Lawrence County Courthouse Moulton is the seat of Lawrence County and is located in the northwest corner of the state just north of the William B. Bankhead National Forest. It is named for Michael Moulton, a member of Gen. Andrew Jackson's forces who was killed in the Creek War of 1813-14. Moulton has a mayor-council form of government. The Moulton Advertiser, which began publication in 1828, is the oldest continuously published weekly newspaper in the state. Moulton was the birthplace of Holiness Movement founder Mary Lee Cagle and Confederate brigadier general Philip Roddey.


When Alabama became a state in December 1819, the only structure on the site of present-day Moulton was an inn. The site lay along several important east-west and north-south routes to Tennessee, south Alabama, Georgia, and Mississippi. After Alabama became a state, both the settlement of Moulton and the town of Courtland incorporated and began vying for selection as the county seat. After Gov. Thomas Bibb decreed that the county must choose the most centrally located city, Moulton was awarded the title. By the following year, a village had begun to spring up around the inn, including a log courthouse. During the early nineteenth century, most residents made their living by farming or as merchants in the town. The town hosted the Baptist Female Institute, a school for women that opened in 1852. In 1859, the original courthouse burned and was replaced with a brick building the following year. That structure was torn down in 1936 and replaced with the current courthouse.

The town expanded significantly in the mid-twentieth century, and manufacturing enterprises and other businesses located there. In 1974, a devastating tornado killed 28 and injured 272 people.

On April 27, 2011, a massive storm, causing numerous powerful tornadoes, struck the southeastern United States. More than 250 people were killed in Alabama, including one person in Moulton.


According to 2020 Census estimates, Moulton recorded a population of 3,237. Of that number, 78.3 percent identified themselves as white, 16.8 percent as African American, 3.6 percent as two or more races, 1.0 percent as American Indian, and 0.2 percent as Asian. The city's median household income was $34,227 and the per capita income was $25,944.


According to 2020 Census estimates, the workforce in Moulton was divided among the following industrial categories:

  • Manufacturing (24.3 percent)
  • Educational services, and health care and social assistance (18.9 percent)
  • Retail trade (14.5 percent)
  • Professional, scientific, management, and administrative and waste management services (9.6 percent)
  • Construction (7.3 percent)
  • Finance and insurance, and real estate and rental and leasing (6.8 percent)
  • Arts, entertainment, recreation, accommodation, and food services (6.2 percent)
  • Transportation and warehousing and utilities (6.2 percent)
  • Public administration (4.0 percent)
  • Other services, except public administration (1.4 percent)
  • Wholesale trade (0.8 percent)


Moulton is part of the Lawrence County Public School System. The city itself has one elementary school and one middle school. The Lawrence County High School draws students from a multi-city area.

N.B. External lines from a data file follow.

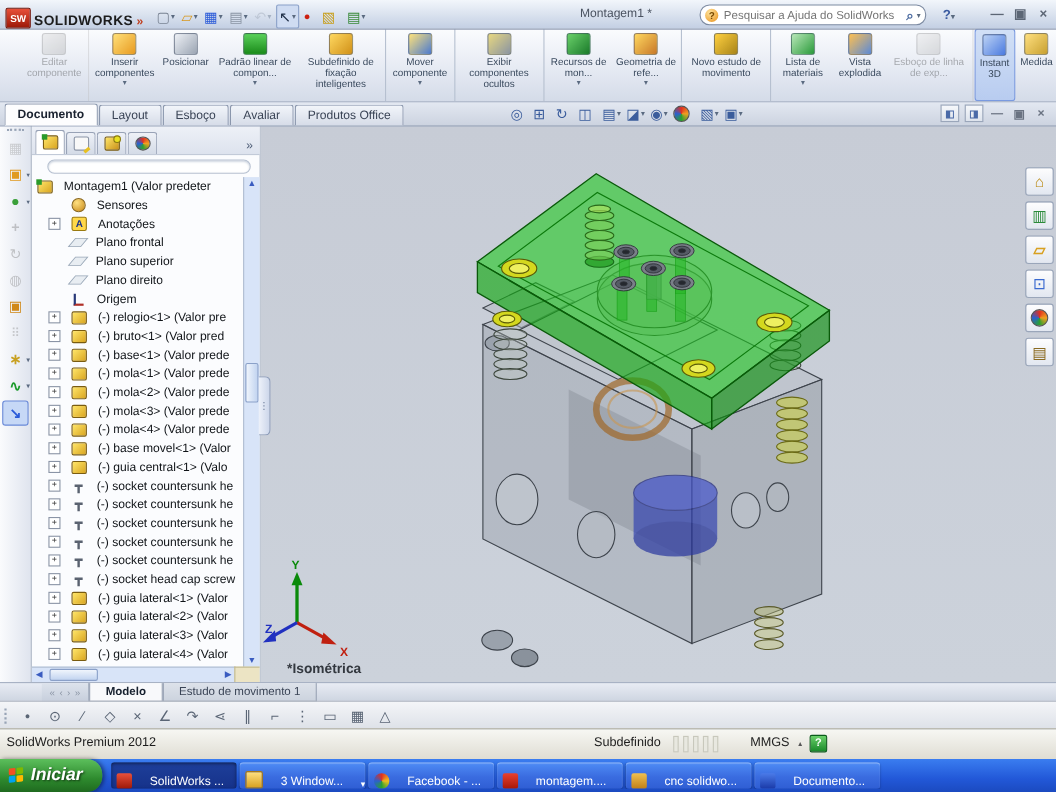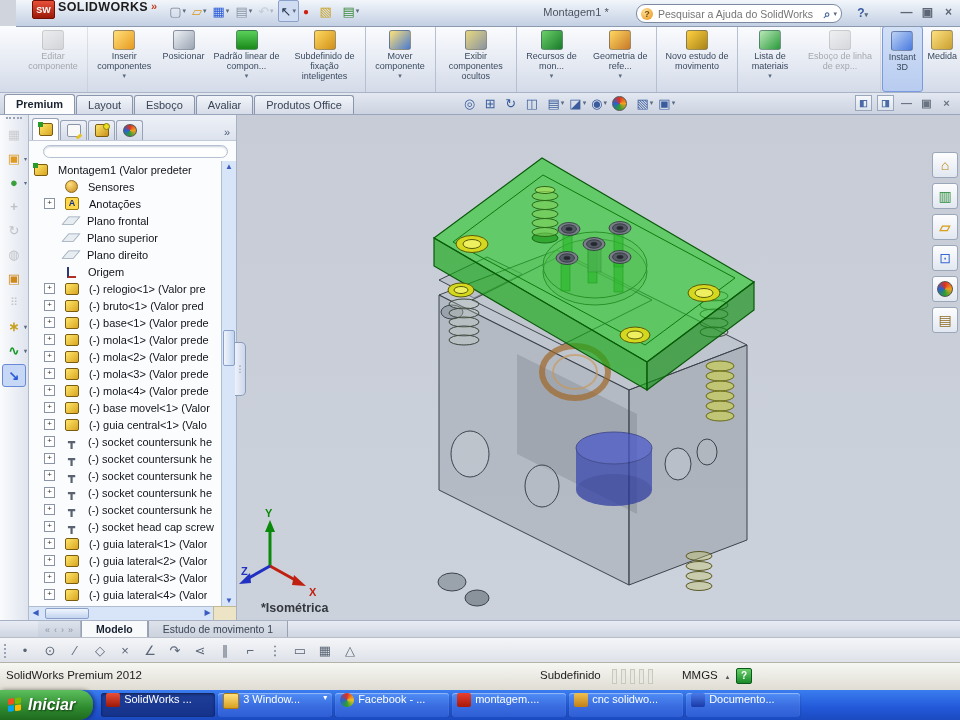--- a/index.html
+++ b/index.html
@@ -1,21 +1,21 @@
 <!DOCTYPE html>
 <html><head>
 <meta charset="utf-8">
 <style>
   html,body{margin:0;padding:0}
   body{width:960px;height:720px;font-family:"Liberation Sans",sans-serif;font-size:11px;overflow:hidden;background:#cfd4dd}
   #app{position:relative;width:960px;height:720px}
   i{font-style:normal}
 
   
-  .titlebar{position:absolute;top:0;left:16px;right:0;height:26px;background:linear-gradient(#f2f6fb,#c3cfe3);border-bottom:1px solid #8d99af;display:flex;align-items:flex-start;padding:0 16px;z-index:30}
+  .titlebar{position:absolute;top:0;left:0;right:0;height:26px;background:linear-gradient(#f2f6fb,#c3cfe3);border-bottom:1px solid #8d99af;display:flex;align-items:flex-end;padding:0 5px;z-index:30}
   .logo-box{width:21px;height:17px;background:linear-gradient(#e8503a,#9c1808);color:#fff;font-weight:bold;font-size:9px;display:flex;align-items:center;justify-content:center;border-radius:2px;border:1px solid #701005}
   .logo-text{font-weight:bold;font-size:12.5px;color:#1c1c1c;letter-spacing:.4px;margin:0 3px}
   .logo-arrow{color:#c04020;font-weight:bold;margin-right:10px}
   .quickbar{display:flex;align-items:center;gap:2px}
   .qbtn{display:flex;align-items:center;height:20px;padding:0 2px;border-radius:2px}
   .qbtn i.qg{font-size:13px;line-height:13px}
   .qbtn .dd{font-size:7px;color:#5a6a80;margin-left:1px;visibility:hidden}
   .qbtn.dropdown .dd{visibility:visible}
   .qbtn.disabled{opacity:.4}
   .qbtn.active{background:#cfdcf2;border:1px solid #8aa0c8}
@@ -179,21 +179,21 @@
   .sb-units .dd{font-size:7px;color:#555;margin-left:8px}
   .sb-help{position:absolute;left:736px;top:5px;width:14px;height:14px;background:linear-gradient(#6ad06a,#1a8a2a);border:1px solid #0a5a1a;border-radius:2px;color:#fff;font-weight:bold;font-size:10px;text-align:center;line-height:14px}
 
   
   .taskbar{position:absolute;top:690px;left:0;right:0;height:30px;background:linear-gradient(#3a7df0,#2258d8 60%,#1b4ac0);display:flex;align-items:center;z-index:40}
   .startbtn{height:30px;padding:0 18px 0 8px;background:linear-gradient(#5cbf5c,#2e8a2e 60%,#1f6a1f);border-radius:0 14px 14px 0;display:flex;align-items:center;gap:6px;color:#fff;font-weight:bold;font-style:italic;font-size:16px;text-shadow:1px 1px 2px rgba(0,0,0,.6);box-shadow:2px 0 4px rgba(0,0,0,.45);flex:none}
   .flag{width:14px;height:14px;display:grid;grid-template-columns:6px 6px;grid-template-rows:6px 6px;gap:1px;transform:skewY(-6deg)}
   .flag i{border-radius:1px}
   .flag .f1{background:#f25022}.flag .f2{background:#7fba00}.flag .f3{background:#00a4ef}.flag .f4{background:#ffb900}
   .taskitems{display:flex;gap:3px;margin-left:8px;flex:1;overflow:hidden}
-  .tkbtn{width:104px;height:24px;border-radius:3px;background:linear-gradient(#4f8df6,#3a6ce0 55%,#2f5ed4);box-shadow:inset 0 1px 1px rgba(255,255,255,.4),0 1px 2px rgba(0,0,0,.3);color:#fff;display:flex;align-items:flex-start;gap:4px;padding:0 5px;white-space:nowrap;overflow:hidden;flex:none}
+  .tkbtn{width:104px;height:24px;border-radius:3px;background:linear-gradient(#4f8df6,#3a6ce0 55%,#2f5ed4);box-shadow:inset 0 1px 1px rgba(255,255,255,.4),0 1px 2px rgba(0,0,0,.3);color:#fff;display:flex;align-items:flex-end;gap:16px;padding:0 5px;white-space:nowrap;overflow:hidden;flex:none}
   .tkbtn.active{background:linear-gradient(#1e3f9a,#16328a);box-shadow:inset 0 1px 3px rgba(0,0,0,.55)}
   .tkbtn .dd{margin-left:auto;font-size:8px}
   .tkbtn .dd{visibility:hidden}
   .tkbtn.dropdown .dd{visibility:visible}
   .tkicon{width:14px;height:14px;border-radius:2px;flex:none;display:flex;align-items:center;justify-content:center;font-size:8px;font-weight:bold;color:#fff}
   .tkbtn[data-icon="solidworks"] .tkicon{background:linear-gradient(#e8503a,#9c1808)}
   .tkbtn[data-icon="folder"] .tkicon{background:linear-gradient(#ffe080,#d8a020);border:1px solid #a87818}
   .tkbtn[data-icon="chrome"] .tkicon{border-radius:50%;background:conic-gradient(#e03020,#f0c020,#2aa030,#2a60d0,#e03020)}
   .tkbtn[data-icon="pdf"] .tkicon{background:linear-gradient(#e84030,#a81808)}
   .tkbtn[data-icon="app"] .tkicon{background:linear-gradient(#f0c050,#c08018)}
@@ -320,20 +320,25 @@
         <div class="rbtn sep" data-icon="motion-study">
         <span class="ricon"></span>
         <span class="rlabel">Novo estudo de movimento</span>
         <span class="dd">▾</span>
       </div>
         <div class="rbtn dropdown" data-icon="bom">
         <span class="ricon"></span>
         <span class="rlabel">Lista de materiais</span>
         <span class="dd">▾</span>
       </div>
+        <div class="rbtn" data-icon="exploded-view">
+        <span class="ricon"></span>
+        <span class="rlabel">Vista explodida</span>
+        <span class="dd">▾</span>
+      </div>
         <div class="rbtn disabled sep" data-icon="explode-sketch">
         <span class="ricon"></span>
         <span class="rlabel">Esboço de linha de exp...</span>
         <span class="dd">▾</span>
       </div>
         <div class="rbtn active sep" data-icon="instant3d">
         <span class="ricon"></span>
         <span class="rlabel">Instant 3D</span>
         <span class="dd">▾</span>
       </div>
@@ -342,21 +347,21 @@
         <span class="rlabel">Medida</span>
         <span class="dd">▾</span>
       </div>
       </div>
   </div>
   <div class="ds-mark">DS</div>
 
   <div class="tabrow">
     <div class="tabs">
 
-    <div class="tab active">Premium</div>
+    <div class="tab active">Documento</div>
         <div class="tab">Layout</div>
         <div class="tab">Esboço</div>
         <div class="tab">Avaliar</div>
         <div class="tab">Produtos Office</div>
       </div>
     <div class="headsup">
 
     <span class="hbtn" data-icon="zoom-fit">
           <i class="hglyph">◎</i>
           <i class="hdd">▾</i>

Moulton lies on State Road 33, which runs north-south through the city, and State Road 24, which runs east-west through the city, as does County Road 460. Henson Field Airport serves general aviation.

Events and Places of Interest

Oakville Indian Mounds Moulton lies just north of the William B. Bankhead National Forest, which offers numerous opportunities for outdoor recreation. The Prairie Grove Glades, a Nature Conservancy preserve, offers visitors views of rare plants on 191 acres just outside Moulton. Also nearby are the Oakville Indian Mounds, which were built by Native Americans during the Woodland Period, some 2,000 years ago.

Events in Moulton include the Fiddle Fest held in August and the Strawberry Festival in May. Also each May, the county celebrates the Annual Cherokee River Homecoming Indian Festival, which features Native American crafts, foods, and games as well as dances and demonstrations of traditional activities.

Additional Resources

The Heritage of Lawrence County. Clanton, Ala.: Heritage Publishing Consultants, 1998.

Mullican, Anna Lynn. Images of America Series: Lawrence County. Charleston, S.C.: Arcadia Publishing, 2022.